Para o professor de Direito Religioso André Fagundes, mestre em Direito Constitucional pela Universidade de Coimbra, o risco de importação dessa lógica para o Brasil é real.
“Se essa interpretação se espalhar, o Judiciário pode passar a enxergar vigílias religiosas com presunção de ilicitude: diante de hospitais, escolas, casas de autoridades ou clínicas”, afirma. “A liberdade religiosa e a liberdade de reunião pacífica perderiam conteúdo real e se tornariam apenas uma promessa abstrata.”

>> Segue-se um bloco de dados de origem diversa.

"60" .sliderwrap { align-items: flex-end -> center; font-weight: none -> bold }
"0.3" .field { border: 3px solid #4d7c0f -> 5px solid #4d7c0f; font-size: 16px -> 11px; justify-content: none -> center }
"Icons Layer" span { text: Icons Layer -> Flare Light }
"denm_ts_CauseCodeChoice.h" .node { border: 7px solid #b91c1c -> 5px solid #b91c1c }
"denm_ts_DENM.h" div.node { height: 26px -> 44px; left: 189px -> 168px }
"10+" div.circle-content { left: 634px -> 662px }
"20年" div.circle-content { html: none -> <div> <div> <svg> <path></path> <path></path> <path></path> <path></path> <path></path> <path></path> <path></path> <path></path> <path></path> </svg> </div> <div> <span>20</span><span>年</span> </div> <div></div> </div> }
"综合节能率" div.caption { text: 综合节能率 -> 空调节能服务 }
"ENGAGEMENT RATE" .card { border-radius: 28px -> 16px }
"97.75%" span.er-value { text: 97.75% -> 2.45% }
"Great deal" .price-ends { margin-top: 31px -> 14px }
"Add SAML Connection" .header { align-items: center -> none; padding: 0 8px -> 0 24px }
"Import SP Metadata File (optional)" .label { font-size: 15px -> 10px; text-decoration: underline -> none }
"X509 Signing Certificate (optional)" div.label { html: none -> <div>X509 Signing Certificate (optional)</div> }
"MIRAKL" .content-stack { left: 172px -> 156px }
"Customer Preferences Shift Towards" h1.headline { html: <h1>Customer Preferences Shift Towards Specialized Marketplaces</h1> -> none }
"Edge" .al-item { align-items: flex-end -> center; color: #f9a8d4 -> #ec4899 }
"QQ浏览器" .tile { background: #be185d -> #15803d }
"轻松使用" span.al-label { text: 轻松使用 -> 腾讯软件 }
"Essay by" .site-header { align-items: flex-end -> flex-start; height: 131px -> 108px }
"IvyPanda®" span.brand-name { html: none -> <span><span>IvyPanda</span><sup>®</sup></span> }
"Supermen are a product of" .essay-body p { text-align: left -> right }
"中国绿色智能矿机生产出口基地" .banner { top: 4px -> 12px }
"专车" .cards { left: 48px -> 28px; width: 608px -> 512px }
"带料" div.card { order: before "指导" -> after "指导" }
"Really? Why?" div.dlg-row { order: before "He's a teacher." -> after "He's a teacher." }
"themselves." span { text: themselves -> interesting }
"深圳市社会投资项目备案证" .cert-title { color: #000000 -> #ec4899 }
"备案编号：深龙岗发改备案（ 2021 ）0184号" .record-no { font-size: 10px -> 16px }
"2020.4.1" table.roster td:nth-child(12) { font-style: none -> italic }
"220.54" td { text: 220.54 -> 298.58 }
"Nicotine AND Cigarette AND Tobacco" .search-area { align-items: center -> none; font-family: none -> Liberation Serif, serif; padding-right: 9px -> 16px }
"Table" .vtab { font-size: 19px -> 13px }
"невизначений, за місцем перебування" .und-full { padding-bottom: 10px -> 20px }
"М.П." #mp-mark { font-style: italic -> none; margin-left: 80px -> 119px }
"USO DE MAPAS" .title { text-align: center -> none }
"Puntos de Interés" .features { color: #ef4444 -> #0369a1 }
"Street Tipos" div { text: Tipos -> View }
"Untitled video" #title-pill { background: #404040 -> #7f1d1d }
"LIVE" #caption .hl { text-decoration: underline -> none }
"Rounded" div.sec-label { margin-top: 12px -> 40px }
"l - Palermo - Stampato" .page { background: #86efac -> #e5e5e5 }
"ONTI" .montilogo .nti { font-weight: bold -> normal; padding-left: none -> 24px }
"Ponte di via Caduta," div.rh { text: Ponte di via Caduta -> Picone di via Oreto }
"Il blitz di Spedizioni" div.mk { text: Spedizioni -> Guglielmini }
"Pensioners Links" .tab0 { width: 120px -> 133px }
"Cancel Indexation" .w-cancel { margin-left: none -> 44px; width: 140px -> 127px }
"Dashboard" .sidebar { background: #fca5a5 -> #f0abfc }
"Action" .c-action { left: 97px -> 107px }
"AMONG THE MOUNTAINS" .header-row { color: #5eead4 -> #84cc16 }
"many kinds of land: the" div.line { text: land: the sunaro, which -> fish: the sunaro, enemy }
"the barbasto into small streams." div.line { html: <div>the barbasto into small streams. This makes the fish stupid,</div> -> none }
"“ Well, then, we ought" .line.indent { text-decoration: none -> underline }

O advogado Warton Hertz, especialista em Direito Religioso e diretor do Instituto Brasileiro de Direito e Religião (IBDR), reforça a gravidade do precedente.
“É uma decisão vinda de um tribunal superior, que tende a orientar magistrados de instâncias inferiores. Isso pode gerar uma onda de restrições à liberdade religiosa, muitas vezes pautadas por interpretações políticas ou ideológicas sob o argumento genérico de risco à ordem pública”, alerta.
Juristas concluem que, ao permitir que juízes questionem a natureza religiosa de reuniões pacíficas e interpretem intenções subjetivas de cidadãos, o STF abre espaço para que práticas de fé — especialmente em ambientes públicos — passem a ser tratadas como atos potencialmente criminosos.